Film review: THE WOLVERINE, from Built For Speed
The world of Marvel Comics movie adaptations is becoming increasingly confusing with the latest X-Men film entitled The Wolverine a reboot of the Wolverine character within a reboot of the X-Men franchise. Whether this attempt at reviving the series will succeed is a doubtful, though, as this film, while competently made and occasionally exciting, feels a little tired.
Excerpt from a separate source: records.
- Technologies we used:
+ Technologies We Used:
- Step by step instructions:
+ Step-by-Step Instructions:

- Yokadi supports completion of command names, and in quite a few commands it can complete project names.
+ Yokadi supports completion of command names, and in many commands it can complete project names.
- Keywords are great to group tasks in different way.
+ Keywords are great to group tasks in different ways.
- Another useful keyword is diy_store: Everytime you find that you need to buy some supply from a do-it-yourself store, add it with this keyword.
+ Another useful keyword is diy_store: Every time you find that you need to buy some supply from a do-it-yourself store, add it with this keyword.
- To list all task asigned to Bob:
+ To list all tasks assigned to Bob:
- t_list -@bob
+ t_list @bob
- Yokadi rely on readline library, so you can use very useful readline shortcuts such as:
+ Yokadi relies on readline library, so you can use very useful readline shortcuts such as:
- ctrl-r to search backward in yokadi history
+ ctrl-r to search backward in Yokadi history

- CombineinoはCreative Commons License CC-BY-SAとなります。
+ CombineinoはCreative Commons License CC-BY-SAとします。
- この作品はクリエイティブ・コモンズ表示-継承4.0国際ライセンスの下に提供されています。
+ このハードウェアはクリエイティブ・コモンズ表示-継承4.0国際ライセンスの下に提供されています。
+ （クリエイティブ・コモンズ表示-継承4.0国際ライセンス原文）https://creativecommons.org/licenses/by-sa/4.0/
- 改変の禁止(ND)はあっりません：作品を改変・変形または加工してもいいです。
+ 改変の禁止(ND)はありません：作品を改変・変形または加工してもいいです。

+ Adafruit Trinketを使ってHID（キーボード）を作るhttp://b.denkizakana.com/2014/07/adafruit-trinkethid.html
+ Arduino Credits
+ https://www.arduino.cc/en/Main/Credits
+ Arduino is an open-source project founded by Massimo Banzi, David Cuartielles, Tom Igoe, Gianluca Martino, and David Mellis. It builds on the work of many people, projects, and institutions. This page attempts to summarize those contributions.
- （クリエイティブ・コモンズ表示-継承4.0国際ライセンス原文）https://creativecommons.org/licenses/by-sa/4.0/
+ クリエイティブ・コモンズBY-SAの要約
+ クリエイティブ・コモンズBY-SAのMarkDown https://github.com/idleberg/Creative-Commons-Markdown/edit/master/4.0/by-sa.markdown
The Wolverine sees Hugh Jackman return for his sixth outing as the contemptuous, razor-clawed anti-hero. Wolverine or Logan as he’s known is, despite his superhuman abilities, a broken man traumatised by disturbing dreams of deceased former lover Dr Jean Grey (Famke Jansen) and by his non-acceptance from mutant society or the humans who he has repeatedly saved. For him, God-like immortality is a curse rather than a blessing. Just in case we weren’t sure that he is supposed to be a tortured Christ-like figure, he appears in the early part of the film with long scraggly hair and Jesus whiskers. Fans shouldn’t panic, though, as he does reclaim the rocker hairdo and the outrageous mutton chops. Unexpectedly summoned to Japan to visit a dying corporate mogul he once saved from (believe it or not) the Nagasaki bomb, Wolverine is offered the chance of mortality. Little does he realise that he is being suckered into a sinister and very convoluted plot involving corporate thievery, Yakuzas, Ninjas, dubious medical technology and a slinky, seductive snake-woman villain.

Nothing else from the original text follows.